In Spring 2014, we organized an event around themes of race, racism and white privilege. Together, participants viewed a series of video documentary clips from a DVD produced by the American Anthropological Association for “Race: Are We So Different.” In these clips, individuals reflect on their own racial formation and identities, and personal experiences of white privilege or racism at different moments in their lives. We asked participants to engage this content through their own experiences and emotions, not through scholarly analytic lenses, reflecting on what content from the videos felt compelling, surprising, uncomfortable, new, or emotionally affecting, and why? Initial written reflections served as the basis for open-ended small group discussion. At a follow-up event convened later, members of the Department were invited to view and discuss remaining video clips from this DVD.

Appendices

Appendix A – Suggestions for future events and activities

These suggestions are summarized from feedback solicited after Diversity events and at the end of Spring Quarter:

  • Following the spring event, several people expressed interest in a session in collaboration with Geography librarian Amanda Hornby on library resources for teaching race and diversity and, (together or separately) a session with someone from the Center for Teaching and Learning on anti-racist teaching practices.
  • Others would like to work on pedagogical strategies for managing the distribution of "air time" sensitive to privilege in the classroom setting, and more broadly on anti-racist teaching practices.
  • Others proposed that it would be useful for us to focus some of our collective time on developing ideas and language for responding to what they term ‘shades of racism’ – a wide range of statements that are not overtly hostile or directly discriminatory, the ‘passing comment’ that is anything but. (Note from the committee: recent work on ‘micro-aggressions’ might be a source of resources for such a conversation)
  • Finally, throughout the year, the committee has heard that there is tremendous need for the department to create a series of informal spaces where people might share their work, particularly to develop stronger and more active intellectual sense of community with one another. Implementing the suggestions below would require much broader collaboration with others in the department (graduate students, GPC, chair), but the Diversity and Inclusivity committee may be able to catalyze some of these activities while also continuing other key aspects of its mission.
    • Create more informal opportunities to share scholarship
    • Resurrect Brown Bag meetings – various informal times and locations (demands on time are a challenge)
    • Reinstate 700 and 800 groups for peer mentoring and reviewing
    • Create a Department of Geography working paper series

Appendix B: Ongoing Efforts

Beyond the specific activities and events convened this year, the Committee remains a catalyst for a variety of efforts to foster diversity and inclusivity in our department life. Here, we summarize a number of issues articulated in prior reports that remain important foci for our continued work together:

1. Continue creating community around learning & teaching each other how to create safe spaces for learning:

  • Learning to be aware of invisible injuries.
  • Develop a set of skills for hearing and validating people’s feelings when they make themselves vulnerable by sharing.
  • Learning how to be comfortable with discomfort and how to handle moments of emotion and dissent
  • Engage faculty and grad students as we strive to create safer spaces in seminars, labs and classes
  • Learn how to generate trust in fields of uneven power relations
  • Struggles for being a 1st generation graduate student
  • Mindful of tensions between competition and compassion.
  • Do not require/oblige everyone to share their personal story
  • Acknowledge that ‘performance anxiety’ is okay.

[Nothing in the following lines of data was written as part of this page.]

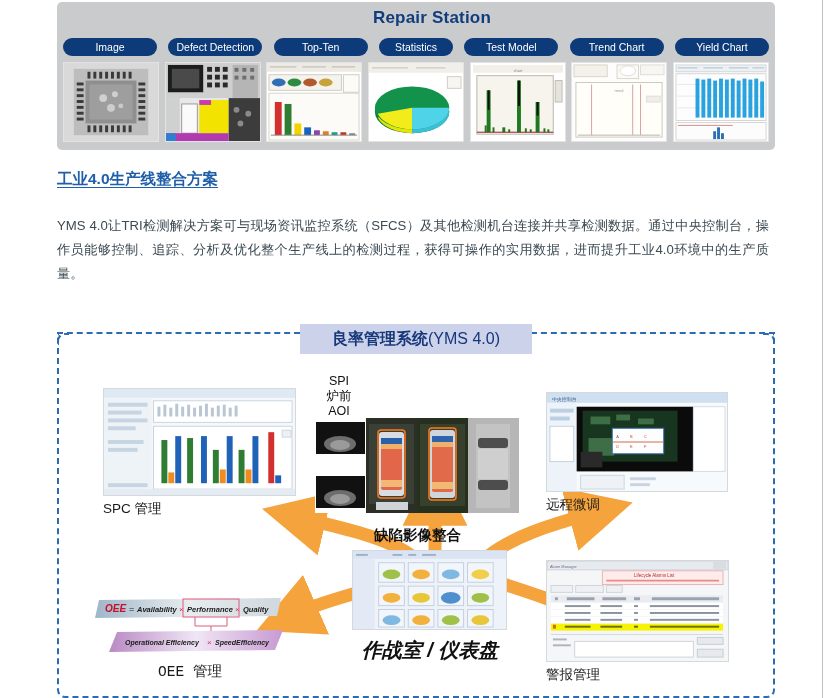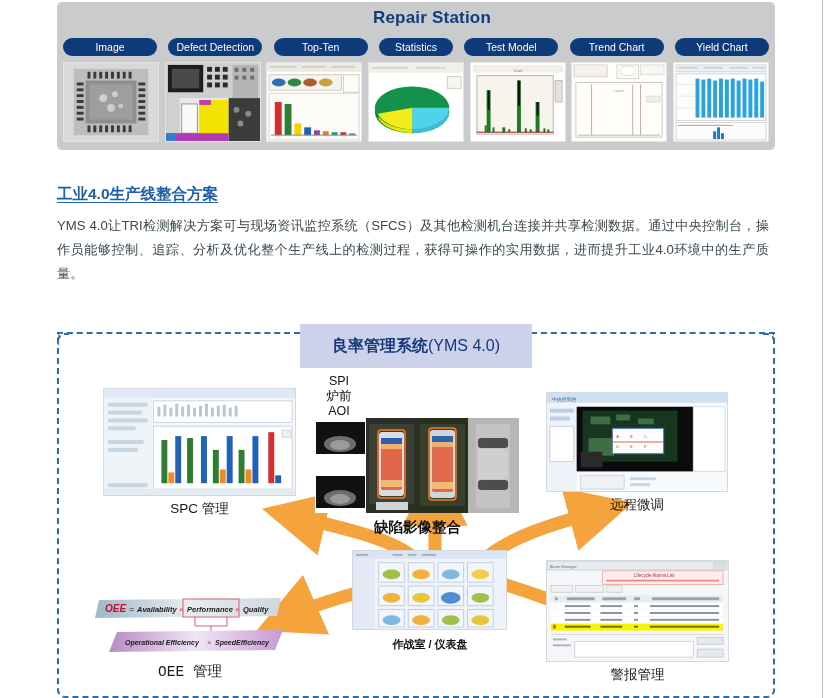"工业4.0生产线整合方案" .heading { top: 184px -> 169px }
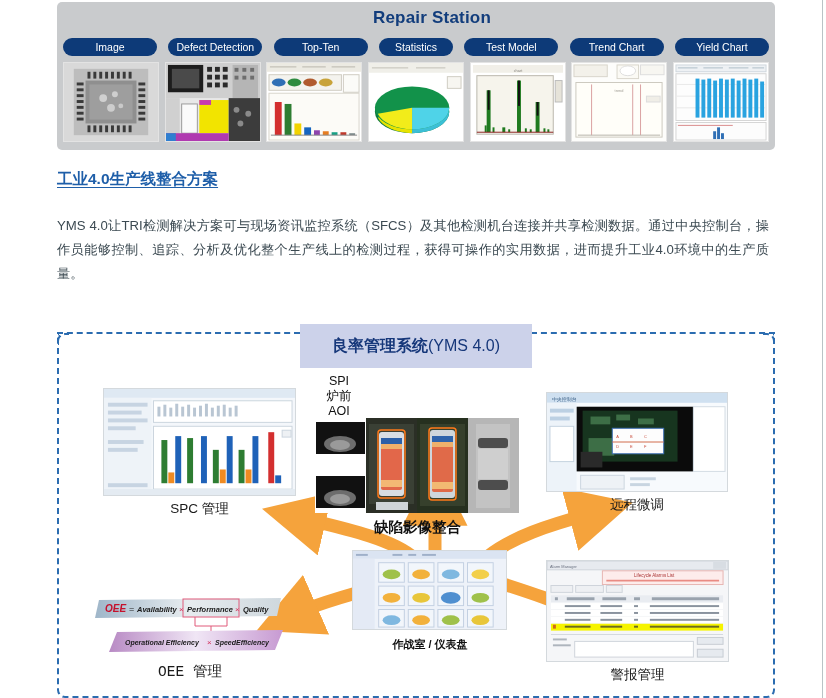"良率管理系统" .yms-title { height: 44px -> 30px }
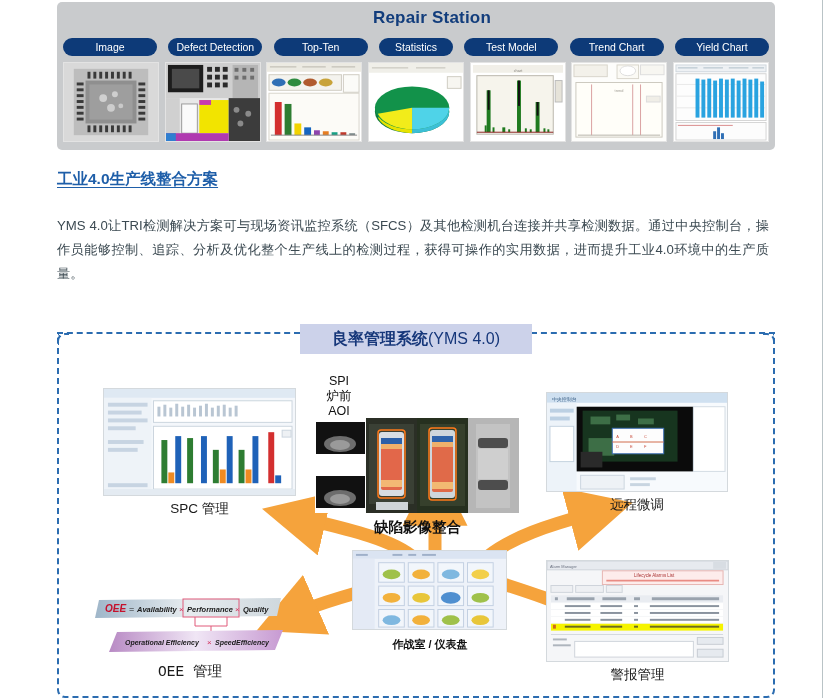"SPC 管理" .node .cap { text-align: center -> left }
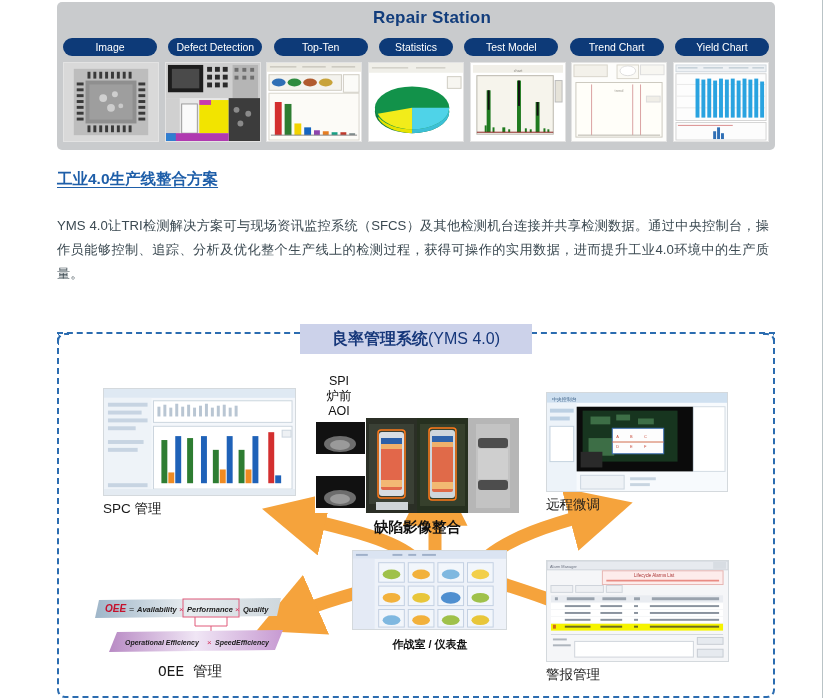"缺陷影像整合" .defect-cap { margin-top: 5px -> 13px }
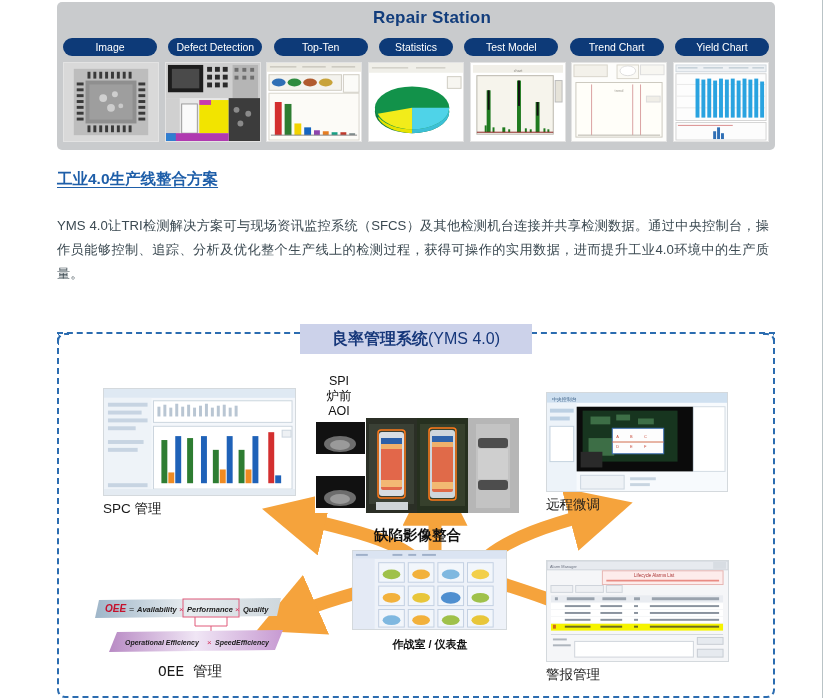"作战室 / 仪表盘" .center-cap { font-size: 11px -> 20px; font-style: none -> italic }
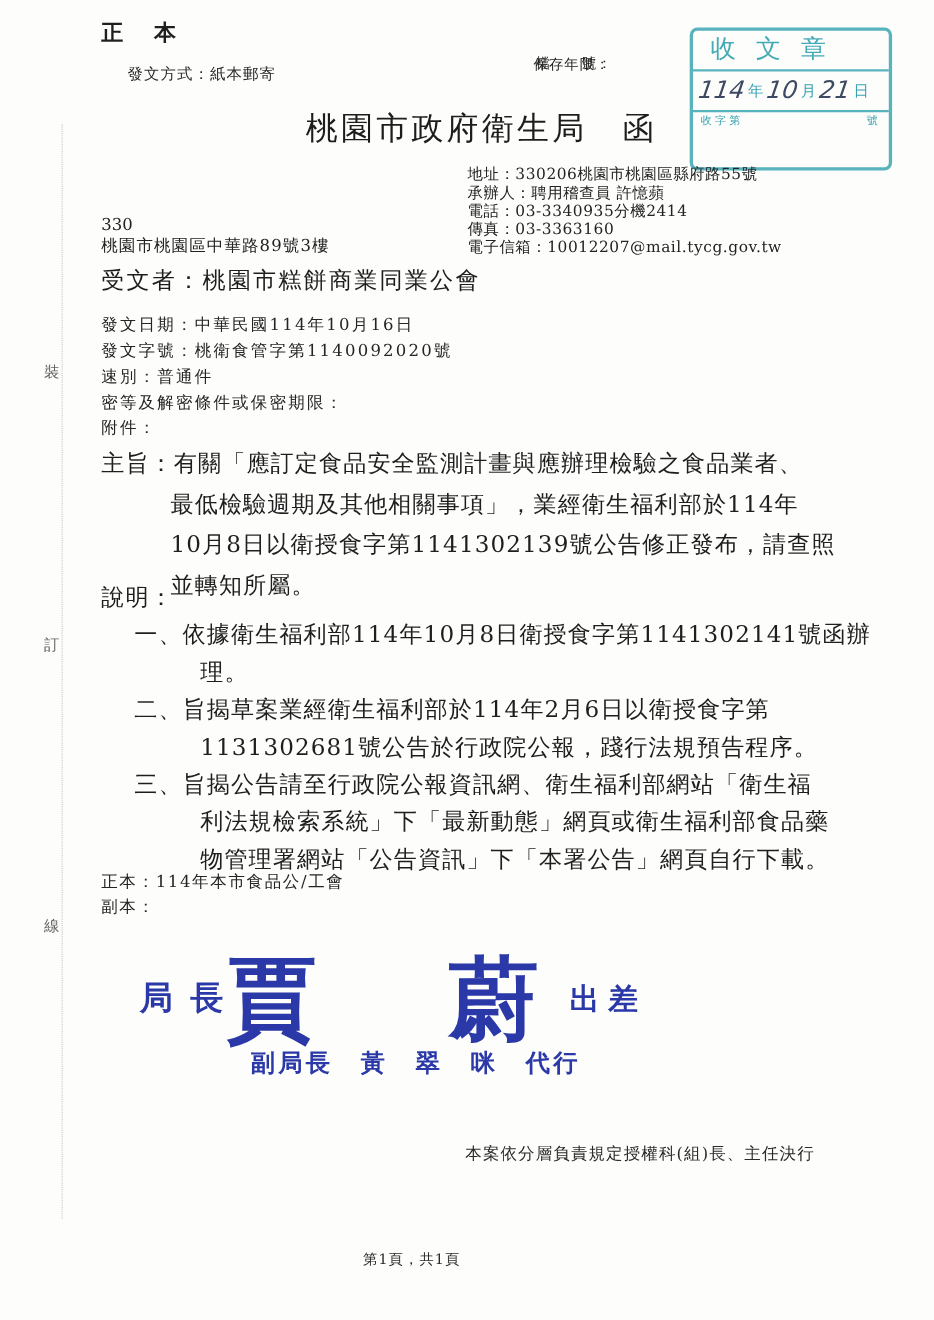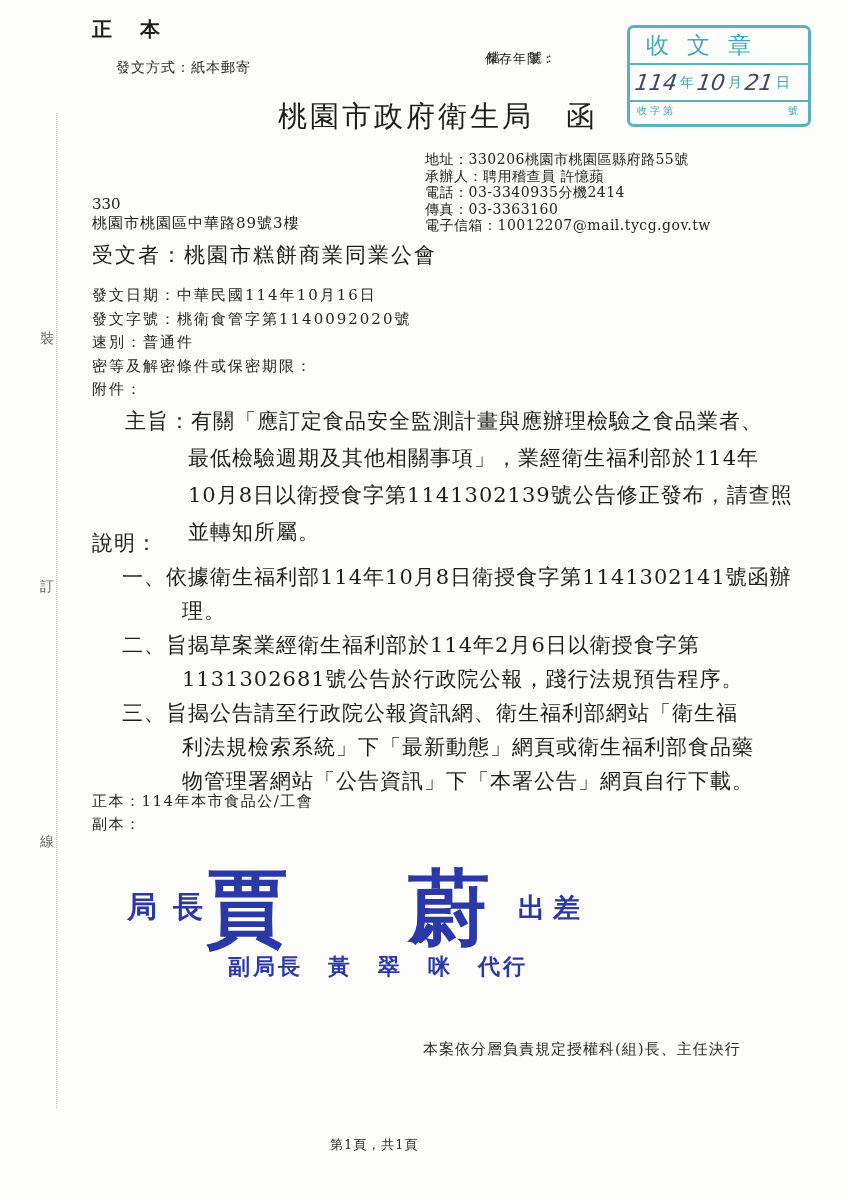"收文章" .stamp { height: 102px -> 130px }
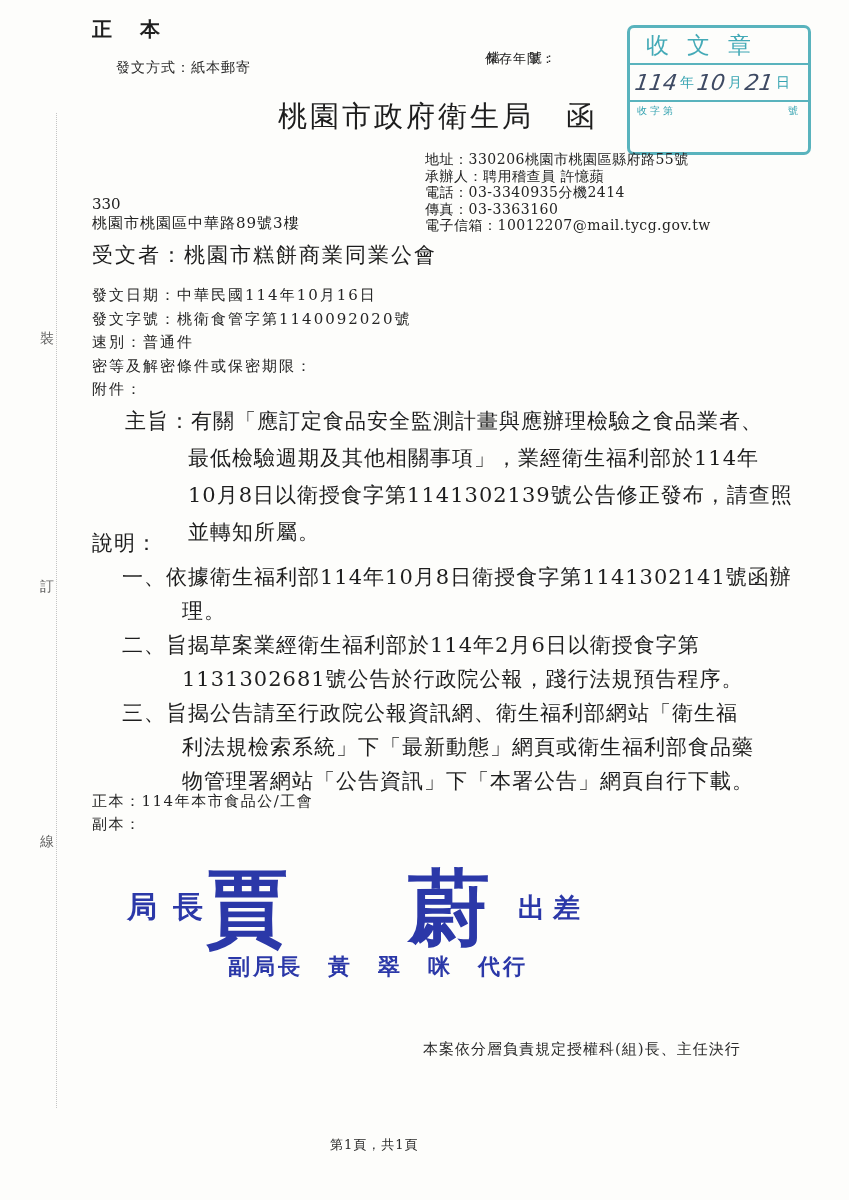"主旨：有關「應訂定食品安全監測計畫與應辦理檢驗之食品業者、" .subject div { margin-left: 33px -> none }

2. Continue reflective workshops on specific nodes of privilege

  • Such as, but not only, white privilege
  • Building the knowledge and skill to discuss gender pronouns
  • Understanding ‘nodes of privilege’ are experienced intersectionally
  • We each bring our own issues to the fore: animals, transgender, gender violence, sexuality, international, etc.
  • As we create space for these issues it is vital to not compete for space & attention

3. Continue addressing financial precariousness

  • Hold a workshop on how grad funding works and on strategies for summer support
  • Be clear about availability of short-term loans and other resources
  • Being particularly mindful of stress at the beginning of the program
  • Sharing coping strategies with new cohorts

4. Graduate Program Improvements (GPC lead)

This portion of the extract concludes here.